Saturday, January 07, 2006

Appreciating the Ittner Legacy

Last night, my buddy Matt and I were in the mood for some exploring. We first swung by the old VanDyke Brewery in St. Charles to see if it was accesible, but there was too much going on in the area to attempt to enter the old building undetected. So off we headed into the city. I decided that we would check out an old abandoned Middle School that I had researched. The school in question, formerly known as Enright Middle School, was built in 1905 by famous architect William B. Ittner. Ittner designed all St. Louis city schools between 1897 and 1915, and they are some of the most stunning designs you'll ever see. This first photo I actually borrowed from because I wanted to show how MASSIVE this school really is, but I was unable to take any photos outside since it was evening and I didn't want to attract attention with any unnessesary camera flashes. The building is four stories high, and stretches well over the length of a city block. It was quite an imposing sillouhette as we approached in the dark.

We walked around the entire front side of the building, finding no visible entrances but truely appreciating the intricate stonework and artistic design of the 100 year old building. Finally, we found a way in, and found ourselves in what we believed was an old art room. I'm not exactly sure what gave us that idea. The inside was pretty torn up, but there was still plenty of stuff remaining from when the building was abandoned in 1994. We slowly began to make our way through the first floor of the building, being careful to keep out flashlights dim by shining in through barely cracked fingers, as the school shares two sides with residential areas. Perhaps I'm only paranoid, but you can never be too careful. The hallways seemed to strech on forever, and our flashlight beams always seemed to end just out of reach of something.......I always have a small fear lingering in the back of my head of running into a squatter or other less that desireable figure, but that hasn't stopped me from visiting anywhere I want to see yet. It feels very strange to walk past rows of lockers and imagine the multitudes of children that used them year after year. I especially enjoyed going into the classrooms and reading the chalkboards. When the school was abandoned it was apparently done very quickly, as the chalkboards still display whatever lessons were being taught on that last day. My favorite chalkboard contains a message from the Enright summer school class of 1993....I know that the building has been abandoned since 1994, but could that have been one of the last groups of students to attend class in the school? I can only guess . We walked through the entire building, looking through every room, dispite Matt's growing whine tangents about "asbestos" or something. I don't really know what he was talking about, but I'm sure it's nothing. What a whiner!

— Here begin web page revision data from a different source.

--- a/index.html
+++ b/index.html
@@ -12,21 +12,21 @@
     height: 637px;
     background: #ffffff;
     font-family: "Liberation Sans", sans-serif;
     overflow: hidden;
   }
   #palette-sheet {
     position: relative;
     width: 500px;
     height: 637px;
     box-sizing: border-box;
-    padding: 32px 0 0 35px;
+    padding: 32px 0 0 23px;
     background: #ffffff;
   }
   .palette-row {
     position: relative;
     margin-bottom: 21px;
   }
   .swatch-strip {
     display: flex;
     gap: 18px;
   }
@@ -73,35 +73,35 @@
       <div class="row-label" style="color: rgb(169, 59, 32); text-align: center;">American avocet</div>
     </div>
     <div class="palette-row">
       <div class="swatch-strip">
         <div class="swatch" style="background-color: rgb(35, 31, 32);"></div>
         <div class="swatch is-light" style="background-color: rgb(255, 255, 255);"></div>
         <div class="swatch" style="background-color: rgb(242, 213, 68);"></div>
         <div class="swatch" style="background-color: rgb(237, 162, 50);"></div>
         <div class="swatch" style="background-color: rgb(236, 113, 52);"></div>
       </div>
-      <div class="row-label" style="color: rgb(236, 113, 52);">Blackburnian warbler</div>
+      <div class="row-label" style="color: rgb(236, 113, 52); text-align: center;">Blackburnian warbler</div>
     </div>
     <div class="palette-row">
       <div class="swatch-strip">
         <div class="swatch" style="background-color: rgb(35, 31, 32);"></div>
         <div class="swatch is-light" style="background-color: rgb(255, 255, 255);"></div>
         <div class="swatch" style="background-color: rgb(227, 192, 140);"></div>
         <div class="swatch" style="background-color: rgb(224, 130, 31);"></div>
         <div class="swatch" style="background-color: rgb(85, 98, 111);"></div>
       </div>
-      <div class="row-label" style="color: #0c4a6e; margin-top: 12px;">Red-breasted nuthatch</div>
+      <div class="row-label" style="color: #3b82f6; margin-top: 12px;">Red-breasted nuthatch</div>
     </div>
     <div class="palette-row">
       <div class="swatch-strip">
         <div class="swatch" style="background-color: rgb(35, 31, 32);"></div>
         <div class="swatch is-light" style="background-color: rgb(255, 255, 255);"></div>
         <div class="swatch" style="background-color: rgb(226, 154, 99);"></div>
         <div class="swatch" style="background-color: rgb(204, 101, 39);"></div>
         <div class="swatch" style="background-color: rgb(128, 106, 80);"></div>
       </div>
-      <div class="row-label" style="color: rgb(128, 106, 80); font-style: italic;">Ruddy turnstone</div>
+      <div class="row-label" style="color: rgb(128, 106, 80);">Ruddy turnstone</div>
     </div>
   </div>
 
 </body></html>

One of the stranger things that we noticed was that the building has at least three gyms! There is a main gym on the ground floor, and two slightly smaller gyms on the fourth floor. One of these gave us our finest view of downtown, through one of the many broken windows. We just stood there for a moment and took it all in. When you spend hours wandering an abandoned building, especially at night, you almost forget that the rest of the world is out there, just outside the boarded up doors. Up in this fourth floor gym, the broken windows allowed all of the sounds and breezes of the outside world to blow through the room, almost as if it were only a screened in porch 100 feet above the ground. Having seen all there was to see, this evening at least, we headed back down one of the many amazing staircases to the art room where we entered the building.

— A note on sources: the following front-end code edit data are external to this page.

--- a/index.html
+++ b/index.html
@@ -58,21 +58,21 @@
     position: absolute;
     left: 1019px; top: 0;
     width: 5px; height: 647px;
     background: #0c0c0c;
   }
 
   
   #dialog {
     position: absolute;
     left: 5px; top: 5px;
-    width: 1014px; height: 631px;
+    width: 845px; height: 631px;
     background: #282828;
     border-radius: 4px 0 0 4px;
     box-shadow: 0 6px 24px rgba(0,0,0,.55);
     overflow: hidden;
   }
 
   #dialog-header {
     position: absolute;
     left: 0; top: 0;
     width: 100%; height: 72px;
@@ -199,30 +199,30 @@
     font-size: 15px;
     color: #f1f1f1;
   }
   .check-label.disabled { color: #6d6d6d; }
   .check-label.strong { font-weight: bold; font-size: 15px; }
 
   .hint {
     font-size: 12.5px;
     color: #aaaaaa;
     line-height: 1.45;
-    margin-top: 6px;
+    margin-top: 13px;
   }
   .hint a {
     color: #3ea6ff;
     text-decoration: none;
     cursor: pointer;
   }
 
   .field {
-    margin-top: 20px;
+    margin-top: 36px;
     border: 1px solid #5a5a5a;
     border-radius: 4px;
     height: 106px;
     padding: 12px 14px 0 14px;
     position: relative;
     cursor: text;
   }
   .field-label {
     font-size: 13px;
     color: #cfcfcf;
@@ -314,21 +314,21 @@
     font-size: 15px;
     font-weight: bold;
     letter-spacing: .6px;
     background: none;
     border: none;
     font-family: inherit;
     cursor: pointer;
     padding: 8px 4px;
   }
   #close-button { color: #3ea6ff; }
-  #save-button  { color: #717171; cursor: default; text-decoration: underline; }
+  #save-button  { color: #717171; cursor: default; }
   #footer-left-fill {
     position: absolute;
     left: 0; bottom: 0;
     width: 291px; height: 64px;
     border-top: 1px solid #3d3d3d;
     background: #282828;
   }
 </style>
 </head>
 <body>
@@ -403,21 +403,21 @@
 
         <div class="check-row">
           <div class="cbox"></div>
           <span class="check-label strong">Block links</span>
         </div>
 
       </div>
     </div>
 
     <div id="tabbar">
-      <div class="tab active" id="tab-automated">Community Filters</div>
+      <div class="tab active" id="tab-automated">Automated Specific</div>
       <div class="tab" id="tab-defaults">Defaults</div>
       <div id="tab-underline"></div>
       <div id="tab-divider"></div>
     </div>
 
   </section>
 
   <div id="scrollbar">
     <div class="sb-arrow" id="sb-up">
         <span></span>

This building is an amazing relic of a time when true artistry went into the construction of even gradeschools, a far cry from the almost institutional looking high school that I have seen being contructed lately. Wandering the empty halls, you feel an undeniable connection with the building's past and all of the generations of children that slept through classes in the many rooms every day. It was time we say goodbye, but I hope to return here in the daytime, so that I have the freedom to take pictures of the many classrooms on the upper floors without fear of my flash alerting any unwanted attention. I feel bad now that I never checked in with the principal, but ever since high school I have had an uncontrollable fear of school authority. Maybe next time. I needed a shower.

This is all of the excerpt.